Exercise instructions = All the records that follow need to be reproduced exactly. Omit the images.
### Data provided ###
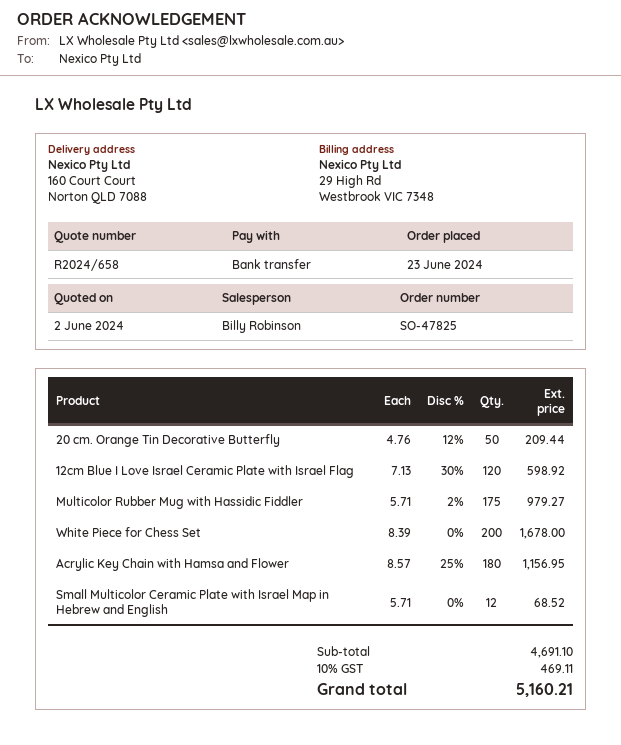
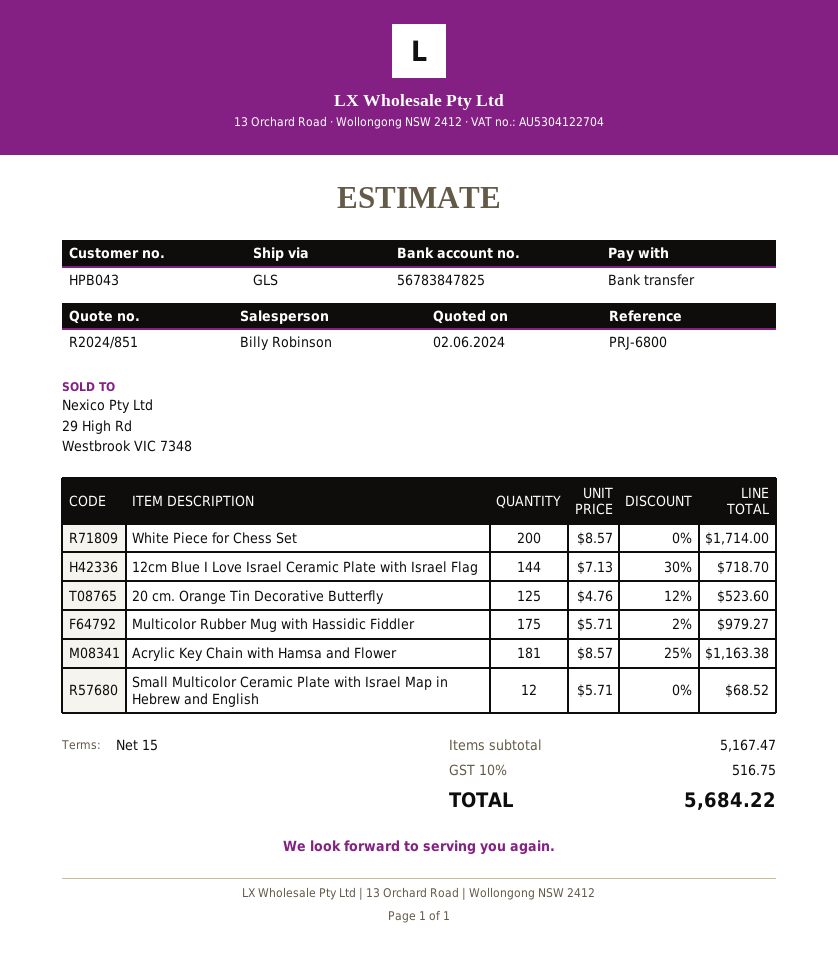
quote number: R2024/658 -> R2024/851
20 cm. Orange Tin Decorative Butterfly: 50 x 4.76 - 12% = 209.44 -> 125 x 4.76 - 12% = 523.60
12cm Blue I Love Israel Ceramic Plate with Israel Flag: 120 x 7.13 - 30% = 598.92 -> 144 x 7.13 - 30% = 718.70
White Piece for Chess Set: 200 x 8.39 = 1678.00 -> 200 x 8.57 = 1714.00
Acrylic Key Chain with Hamsa and Flower: 180 x 8.57 - 25% = 1156.95 -> 181 x 8.57 - 25% = 1163.38
subtotal: 4691.10 -> 5167.47
tax: 10% = 469.11 -> 10% = 516.75
total: 5160.21 -> 5684.22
###
Answer for this exercise =
quote number: R2024/658 -> R2024/851
20 cm. Orange Tin Decorative Butterfly: 50 x 4.76 - 12% = 209.44 -> 125 x 4.76 - 12% = 523.60
12cm Blue I Love Israel Ceramic Plate with Israel Flag: 120 x 7.13 - 30% = 598.92 -> 144 x 7.13 - 30% = 718.70
White Piece for Chess Set: 200 x 8.39 = 1678.00 -> 200 x 8.57 = 1714.00
Acrylic Key Chain with Hamsa and Flower: 180 x 8.57 - 25% = 1156.95 -> 181 x 8.57 - 25% = 1163.38
subtotal: 4691.10 -> 5167.47
tax: 10% = 469.11 -> 10% = 516.75
total: 5160.21 -> 5684.22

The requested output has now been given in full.